Она стянула кроссовки, открыла дверь на кухню — и замерла. На плите стояла её чугунная сковорода. Любимая. Та самая, на которой блины получались воздушнее ватрушек, и оладьи прыгали, как дети на батуте. Теперь она была изуродована. Заломы, подгоревшее пятно посередине, и — как апогей издевательства — слипшийся омлет, приклеившийся к дну, как предательская записка.
— Господи, — прошептала Елена и прижала ладонь ко лбу. — Ну как же так…

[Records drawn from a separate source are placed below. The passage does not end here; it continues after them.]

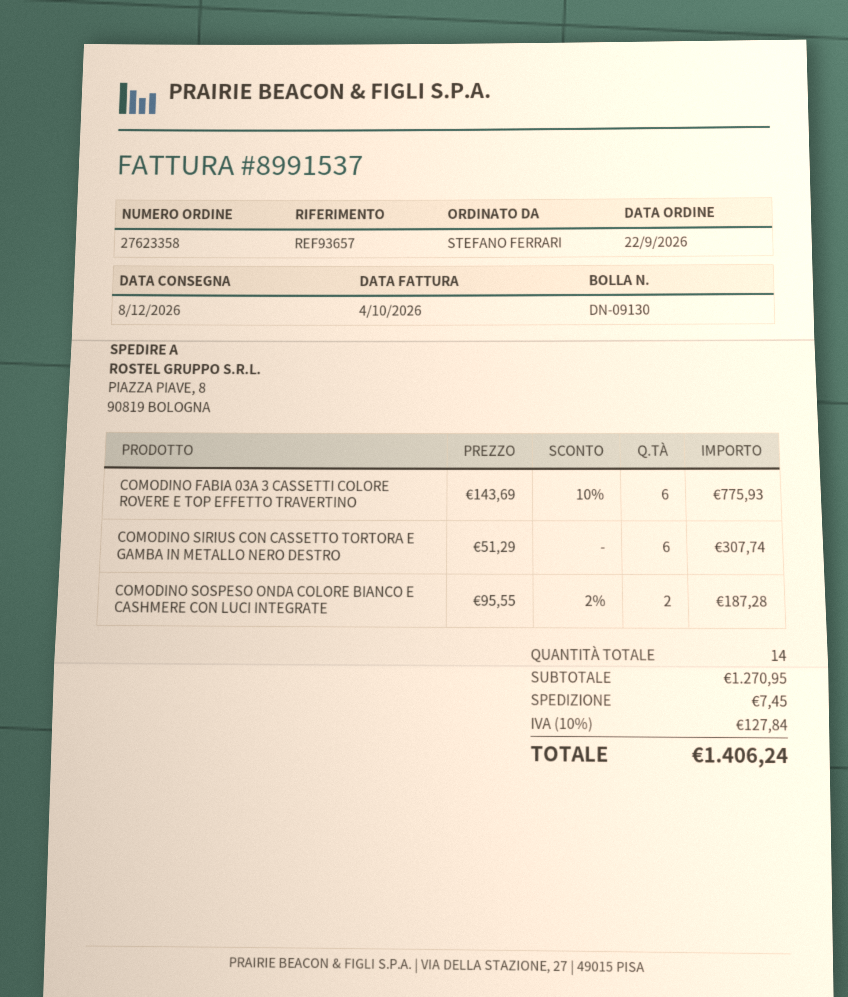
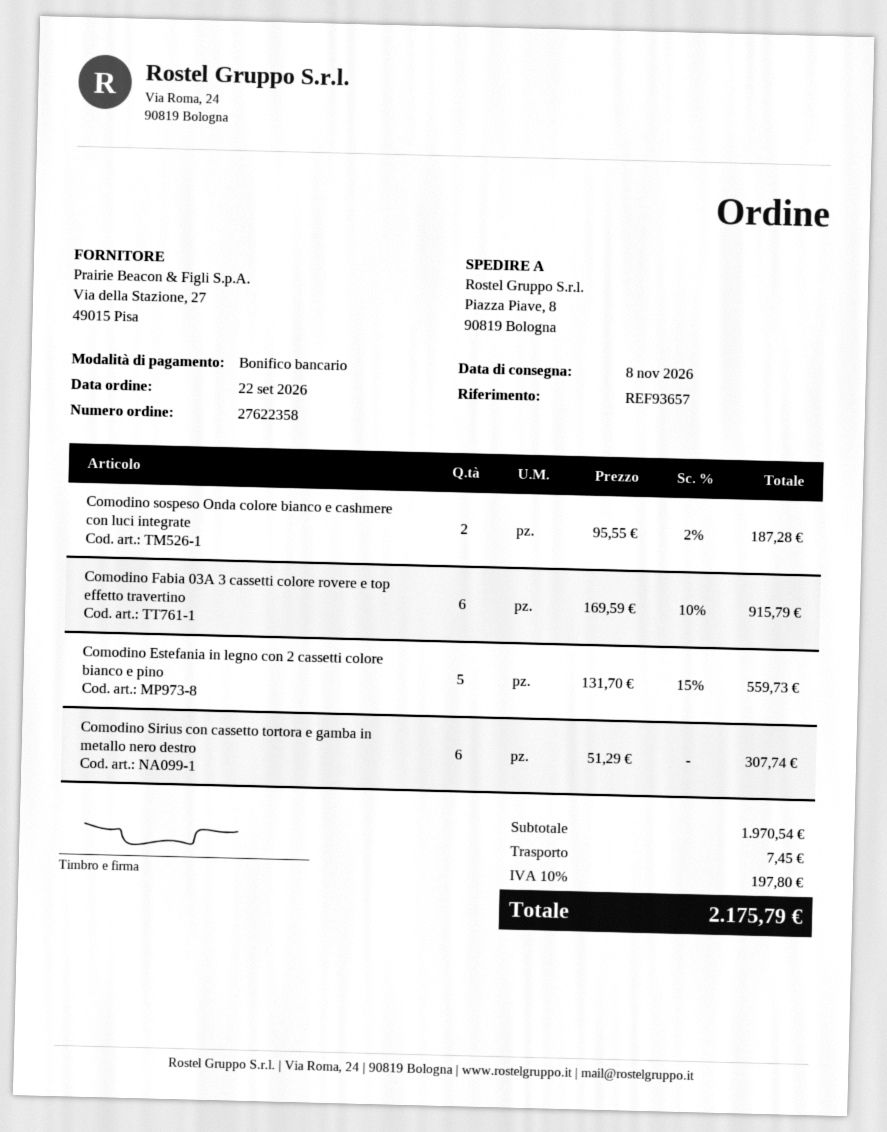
order number: 27623358 -> 27622358
delivery date: 2026-12-08 -> 2026-11-08
COMODINO FABIA 03A 3 CASSETTI COLORE ROVERE E TOP EFFETTO TRAVERTINO: 6 x 143.69 - 10% = 775.93 -> 6 x 169.59 - 10% = 915.79
Comodino Estefania in legno con 2 cassetti colore bianco e pino: none -> 5 x 131.70 - 15% = 559.73
subtotal: 1270.95 -> 1970.54
tax: 10% = 127.84 -> 10% = 197.80
total: 1406.24 -> 2175.79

Она прошлась по квартире. В ванной — бритва, брошенная в раковину с засохшей пеной. В спальне — её любимая футболка, растянутая до безобразия и пахнущая чужим одеколоном. В прихожей — пустые пакеты из «Пятёрочки», с чеком, торчащим словно флажок на кладбище общих ценностей. Взяв чек, она пробежалась глазами по строчкам:
— Пиво — 5 шт.
— Чипсы — 3 упаковки.
— Колбаса — 800 грамм.
— Сигареты «Максим» — 2 пачки.
— Ага, — горько усмехнулась она. — Всё самое нужное, Лёшенька. Для поддержания домашнего уюта, так сказать.

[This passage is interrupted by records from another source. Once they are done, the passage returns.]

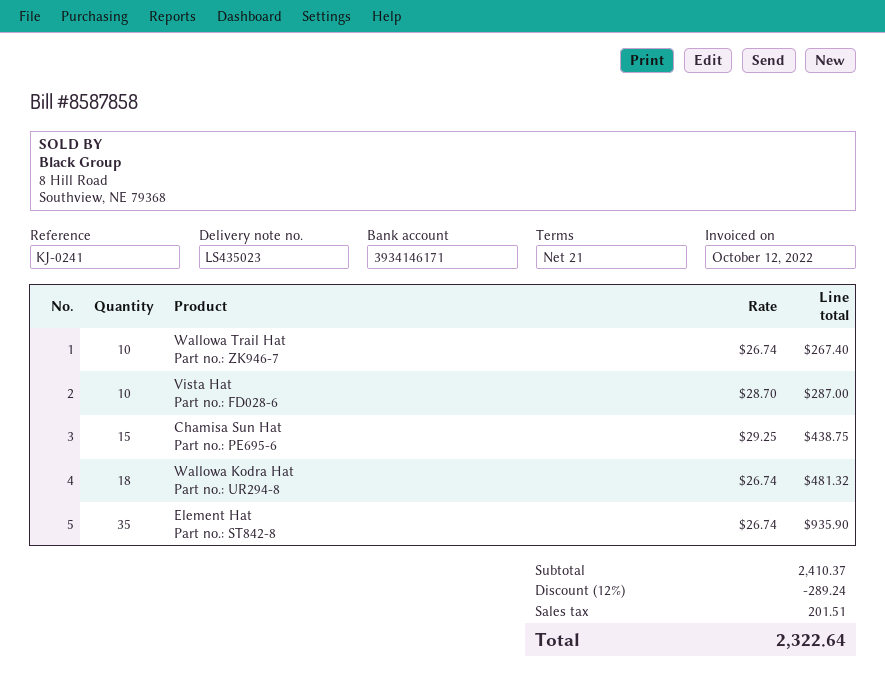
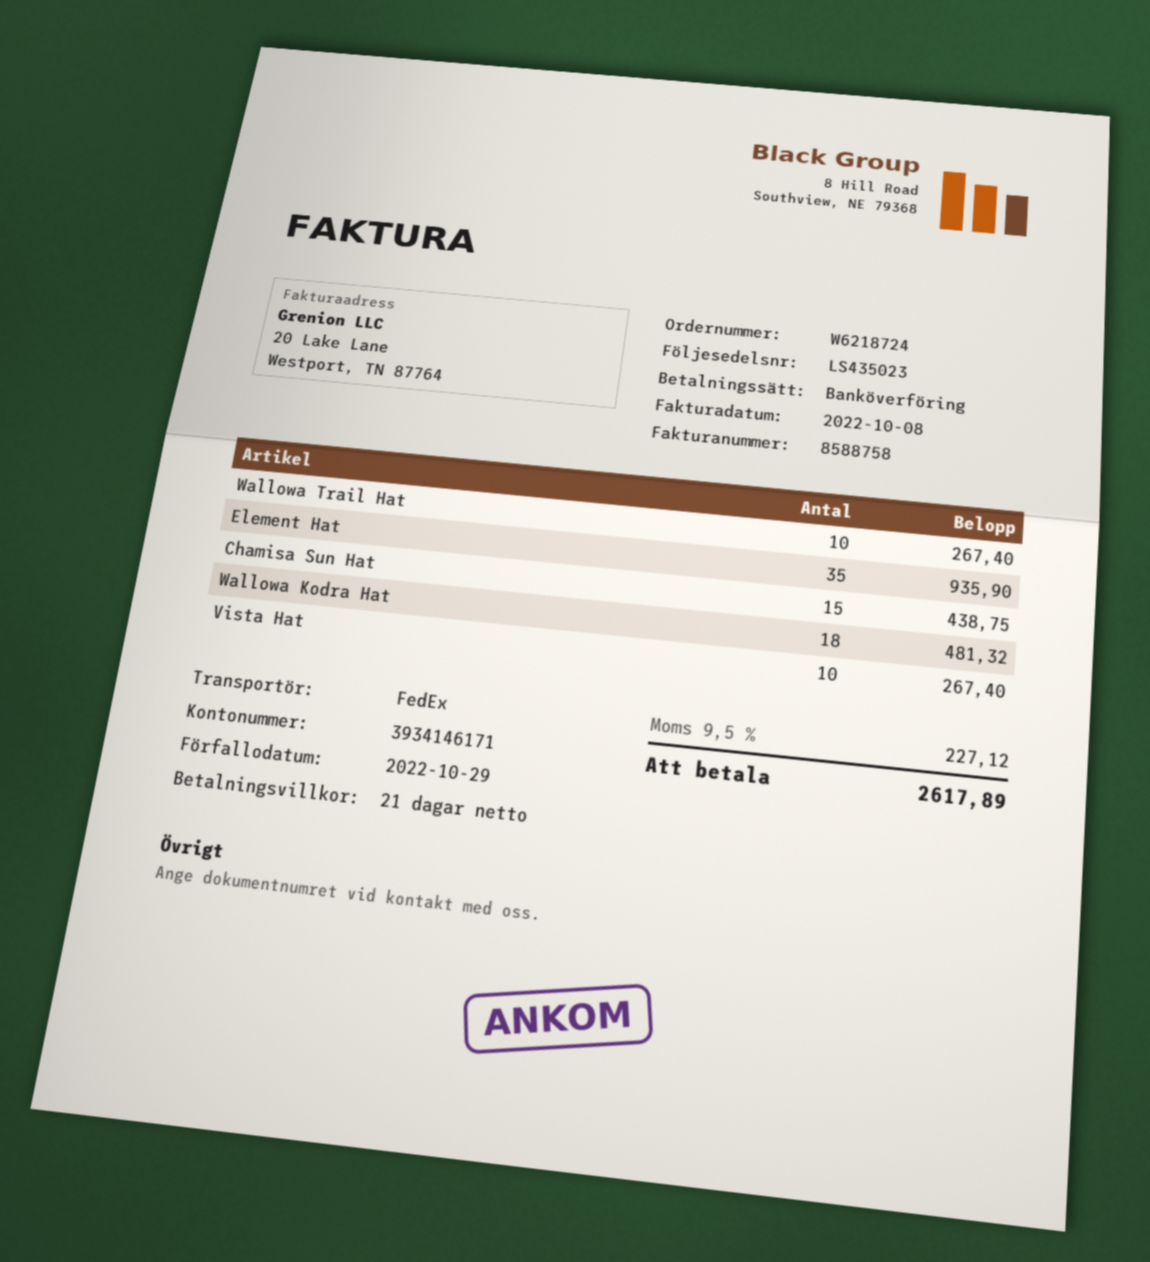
invoice number: 8587858 -> 8588758
invoice date: 2022-10-12 -> 2022-10-08
Vista Hat: 10 for 287.00 -> 10 for 267.40
discount: 12% = 289.24 -> none
tax: 201.51 -> 227.12
total: 2322.64 -> 2617.89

В этот момент на кухне зашевелилось. Послышались шлёпанья тапок, и в проёме появился Алексей. В майке с пятнами, в спортивных шортах, с заплывшими глазами и лицом, не знающим бритвы минимум трое суток.
— А, Лена! Приехала уже? — протянул он, почесывая живот. — Я думал, ты завтра…

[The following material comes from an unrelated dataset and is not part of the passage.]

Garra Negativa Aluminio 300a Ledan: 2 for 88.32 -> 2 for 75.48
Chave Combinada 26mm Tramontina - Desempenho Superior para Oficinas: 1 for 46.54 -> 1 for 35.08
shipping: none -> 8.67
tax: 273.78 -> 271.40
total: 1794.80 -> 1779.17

— Да уж не терпелось вернуться, — сказала она, скрестив руки на груди. — Особенно после твоего кулинарного шедевра. Ты сковороду видел?
Алексей вяло посмотрел на плиту и пожал плечами.
— Ну, пригорело чуть. Ты же знаешь, я не мастер.
— Нет, Лёша. Я знаю, что ты безответственный. Ты не просто испортил посуду — ты испортил то, что я берегла. Знаешь, сколько лет я её отмывала, ухаживала за ней, как за младенцем?
— Да ладно тебе. Купим новую.
— Не купим. Это была не просто сковорода. Это была моя вещь. Моя территория. Ты в неё влез, как в мой дневник, и всё испоганил.
Алексей подошёл ближе, но она отстранилась. Он поджал губы:
— Ну что ты устроила спектакль из-за какой-то железяки?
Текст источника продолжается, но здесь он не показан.